> **Work request**:
Which lines run from the one containing "subtotal: 1195.72 -> 1198.72" to the end of the material below? Copy them exactly, pictures excluded.

=====

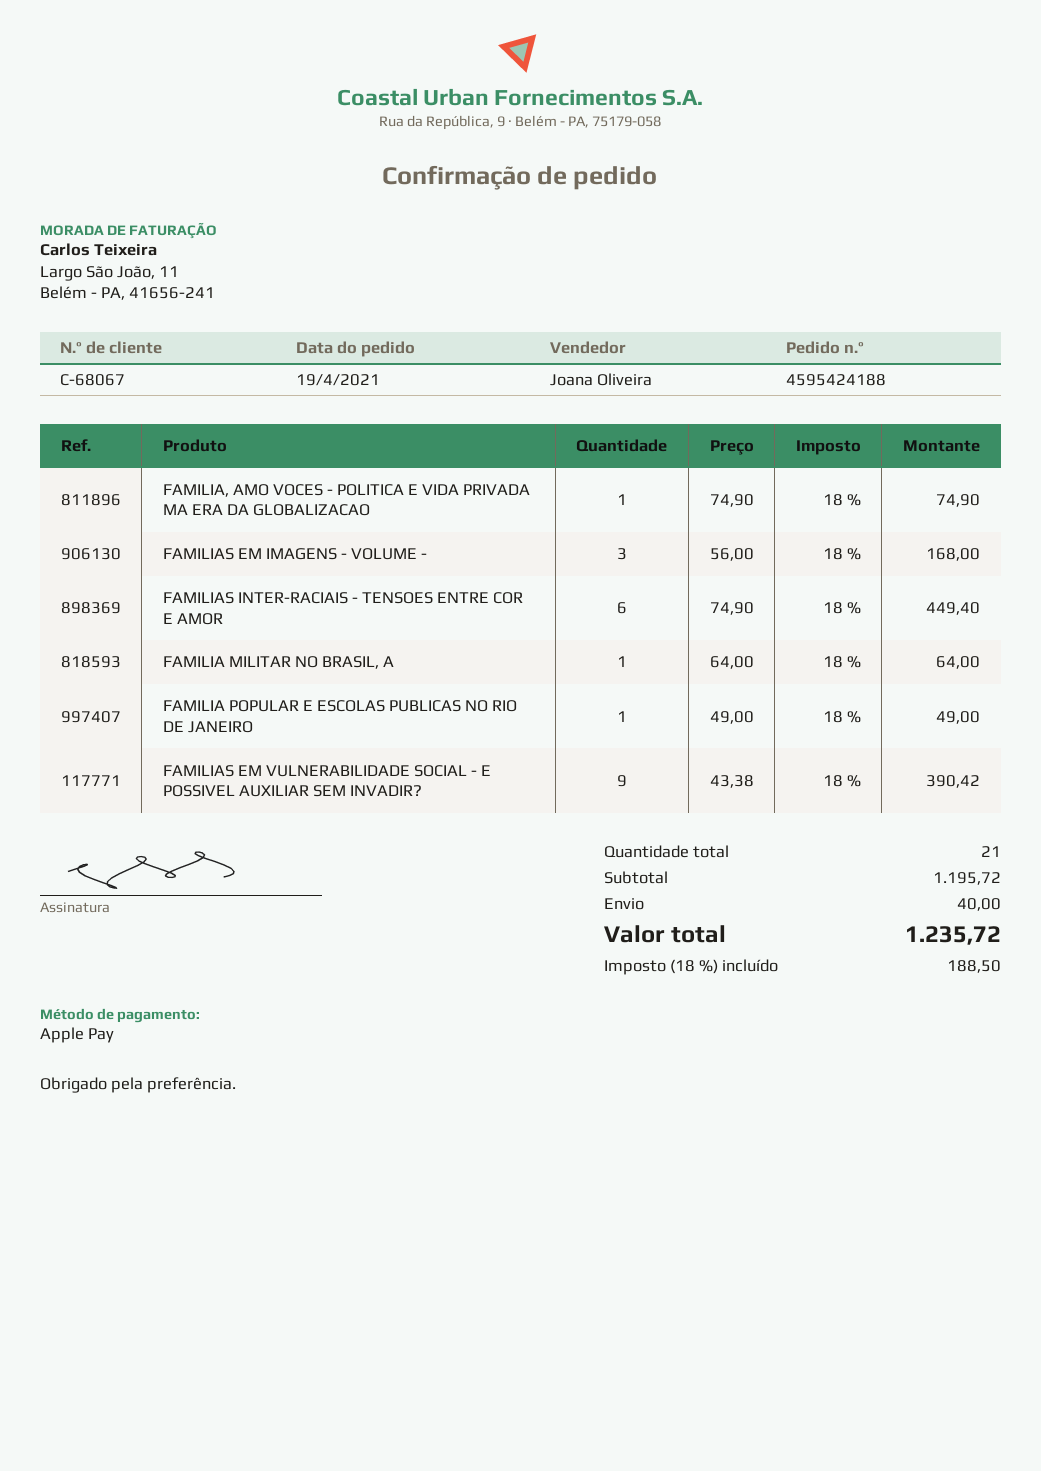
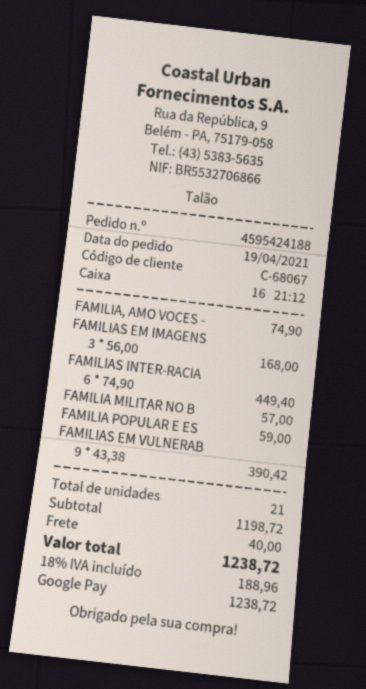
payment method: Apple Pay -> Google Pay
FAMILIA MILITAR NO BRASIL, A: 1 x 64.00 = 64.00 -> 1 x 57.00 = 57.00
FAMILIA POPULAR E ESCOLAS PUBLICAS NO RIO DE JANEIRO: 1 x 49.00 = 49.00 -> 1 x 59.00 = 59.00
subtotal: 1195.72 -> 1198.72
tax: 18% = 188.50 -> 18% = 188.96
total: 1235.72 -> 1238.72

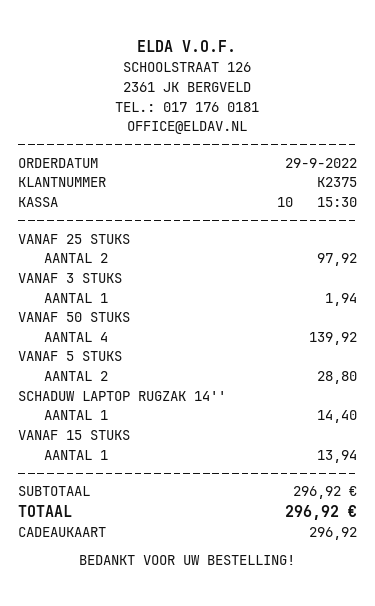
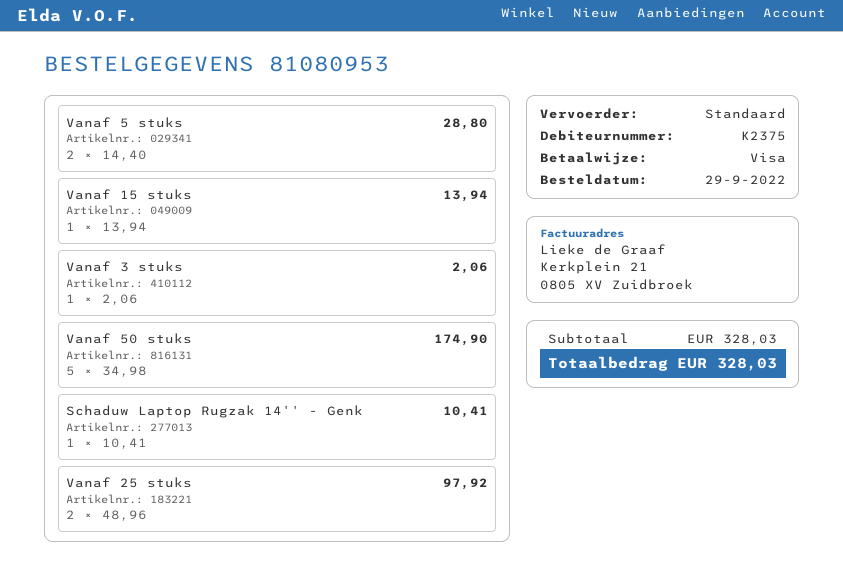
payment method: gift card -> Visa
VANAF 3 STUKS: 1 for 1.94 -> 1 for 2.06
VANAF 50 STUKS: 4 for 139.92 -> 5 for 174.90
SCHADUW LAPTOP RUGZAK 14'': 1 for 14.40 -> 1 for 10.41
subtotal: 296.92 -> 328.03
total: 296.92 -> 328.03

=====

> **Finished exercise**:
subtotal: 1195.72 -> 1198.72
tax: 18% = 188.50 -> 18% = 188.96
total: 1235.72 -> 1238.72

payment method: gift card -> Visa
VANAF 3 STUKS: 1 for 1.94 -> 1 for 2.06
VANAF 50 STUKS: 4 for 139.92 -> 5 for 174.90
SCHADUW LAPTOP RUGZAK 14'': 1 for 14.40 -> 1 for 10.41
subtotal: 296.92 -> 328.03
total: 296.92 -> 328.03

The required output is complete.